Exploring western isolation at Rocky Mountain National Park

Mount Craig, known locally as Baldy, sits snow covered in the distance as seen from East Inlet Trail last winter in Rocky Mountain National Park.
Amy Golden /

WHILE TRAIL RIDGE ROAD may close in the winter, the western side of Rocky Mountain National Park stays open to provide an almost entirely private tour of the national park.

The west side of Rocky sees a lot of snow, creating a pristine wilderness and plenty of opportunities for wildlife viewing. While the park required reservations during the summer, you can stop by anytime this winter. Park passes are required and cost $25 per vehicle for a day pass.

The East Troublesome and Cameron Peak Fires have burned roughly 30,000 acres in the 265,769-acre national park. With the western side hard hit by the fire closures may be in place, so check for the most recent updates. East Inlet Trail, known as Adams Falls, and East Shore Trail have both reopened following the fire.

The first 12 miles of US Highway 34 through Rocky typically remain open though the winter, weather and fire permitting. The drive is a Narnia-esque landscape of snow covered mountains, fields and sky-scraping evergreens.

Even in the summer, the western side of Rocky is less busy than the eastern entrances. With winter cutting off one side of the park, it’s likely you’ll only see a couple cars at most.

Temperatures can drop far below freezing, so a car tour is a great way to enjoy the landscape. If you stick to driving, make sure you still take a moment to step outside and admire the environment. Even though it is cold, it’s worth bundling up to admire the silence created in the snowy, isolated location.

Just because it’s winter doesn’t mean wildlife goes away. Look for moose along the Colorado River, while elk and mule deer are most active at dusk and dawn in the meadow areas. Stellar’s jays, gray jays, Clark’s nutcrackers and magpies are commonly seen in the park, even during the winter.

A few feet of snow don’t have to stop you from hiking, either. Just make sure to bring the right gear. Snowshoeing and cross- country skiing are a great way to enjoy almost all the western trails at Rocky.

Snowshoe rentals are available at On the Trail Rentals and Never Summer Mountain Products in Grand Lake. Never Summer also offers a cross-country ski package.

Make sure to dress in layers, wear boots to strap to your snowshoes and bring a pair of waterproof pants or gaiters to keep dry. While it may be cold, make sure to bring sunglasses and wear sunscreen as well. The snow makes for a mirror that doubles the intensity of the winter sun.

Always keep an eye on the weather as it can change fast and drop lots of snow quickly up in the mountains.

Adams Falls, which shows off a gushing waterfall in the spring and summer, becomes a symphony of running water muffled by the snow and ice above it. The Adams Falls trail is expected to be open this winter.

Any trails alongside the river gives the hiker both the crunching snow beneath their feet and the trill of water in the subdued forest.
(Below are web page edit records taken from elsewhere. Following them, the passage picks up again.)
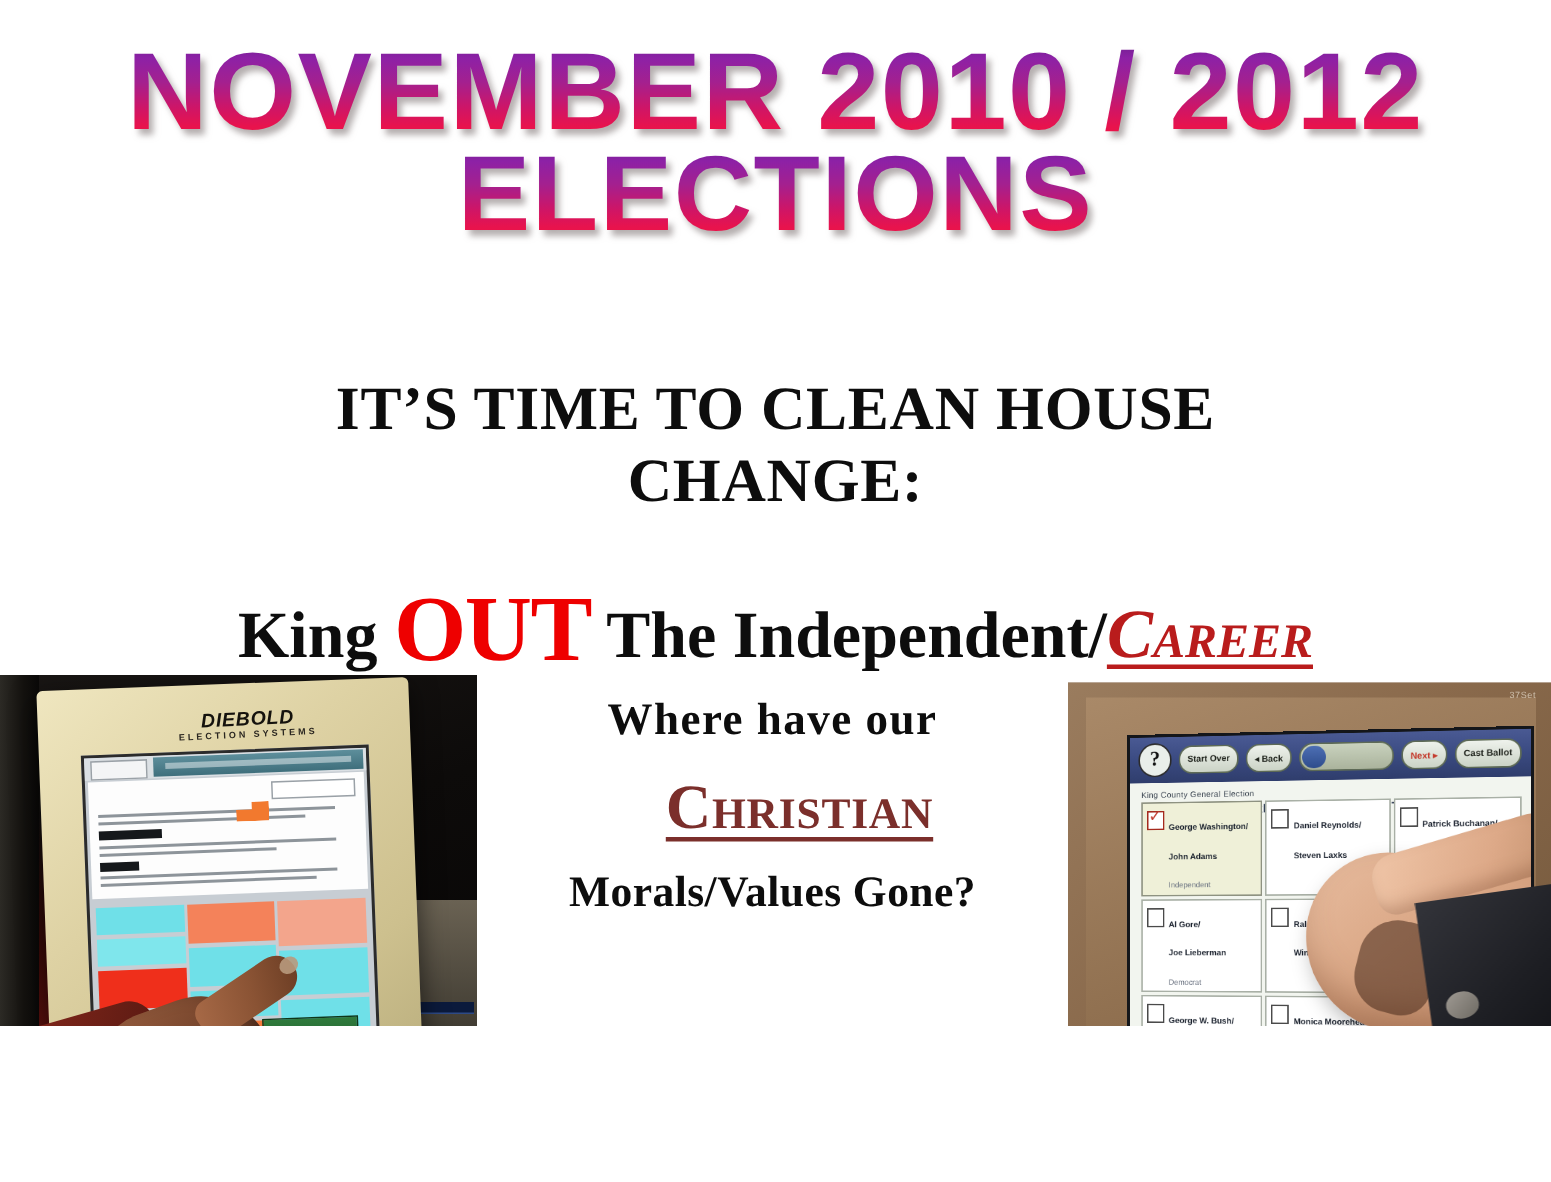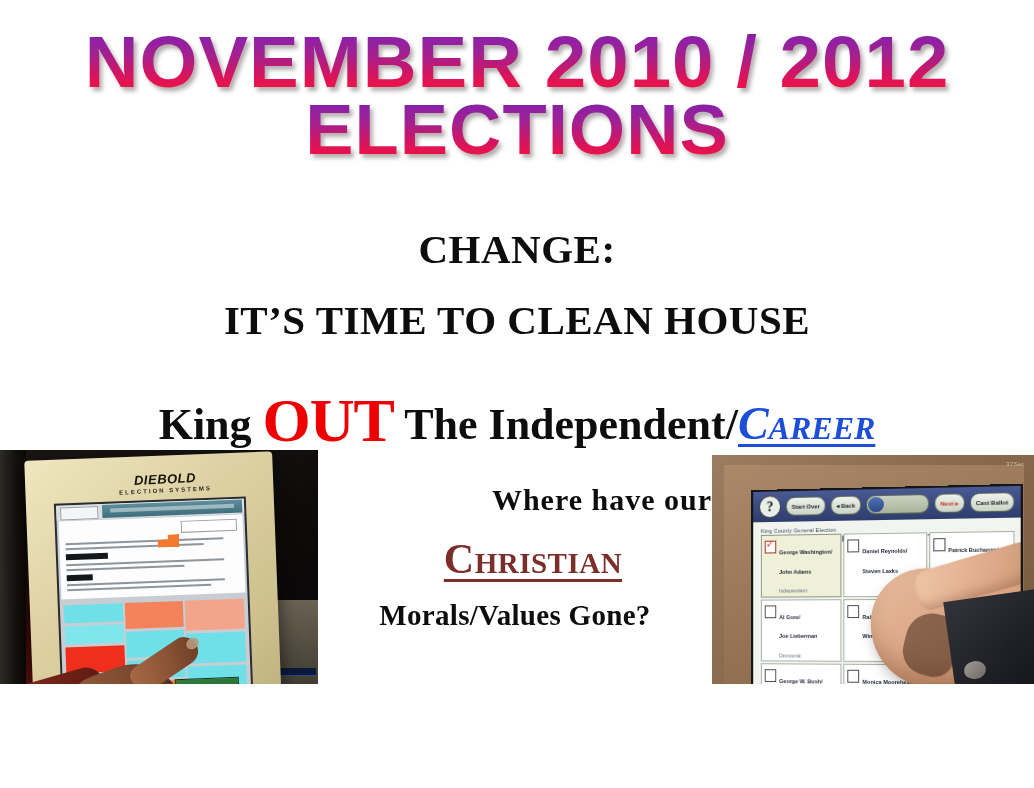"CHANGE:" span.change-line { order: before "IT’S TIME TO CLEAN HOUSE" -> after "IT’S TIME TO CLEAN HOUSE" }
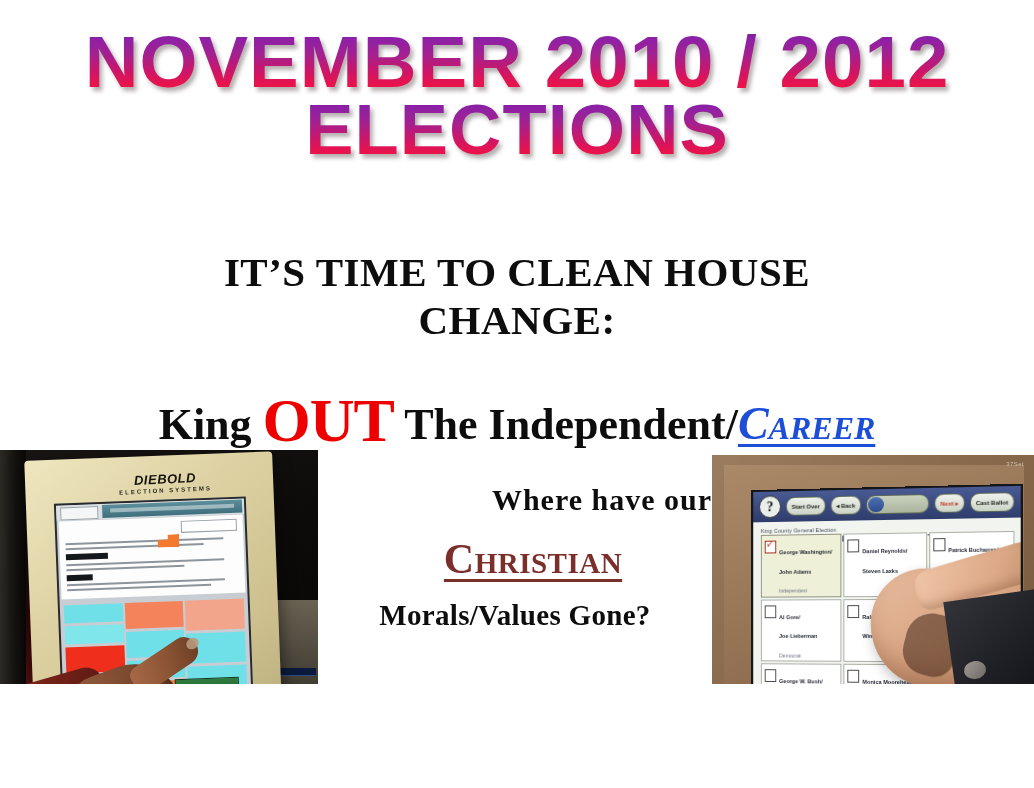"Career" .vote-career { color: #1d4ed8 -> #b91c1c }
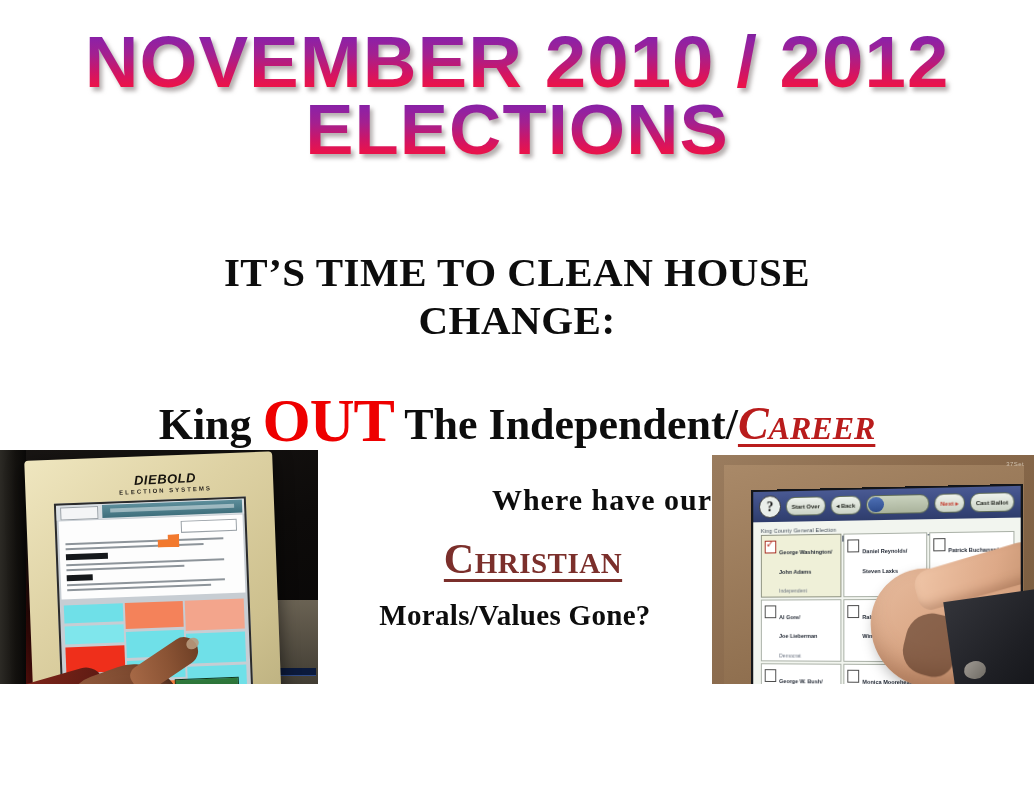"Where have our" .where-have { margin-top: 28px -> 8px; text-align: right -> none }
Some of the more well- packed trails in Rocky might not require snowshoes, especially if it’s been a few days since the last snowstorm. However, these trails can be slick and if you happen to “posthole” (when your foot sinks into the snow), you should turn back.

For hikers and snowshoers, make sure not to travel on the trail created by cross-country skiers. Doing so creates a hazard for the next skier taking that path.

Even if you only have a couple hours, a wintertime drive through western Rocky makes for a magical experience.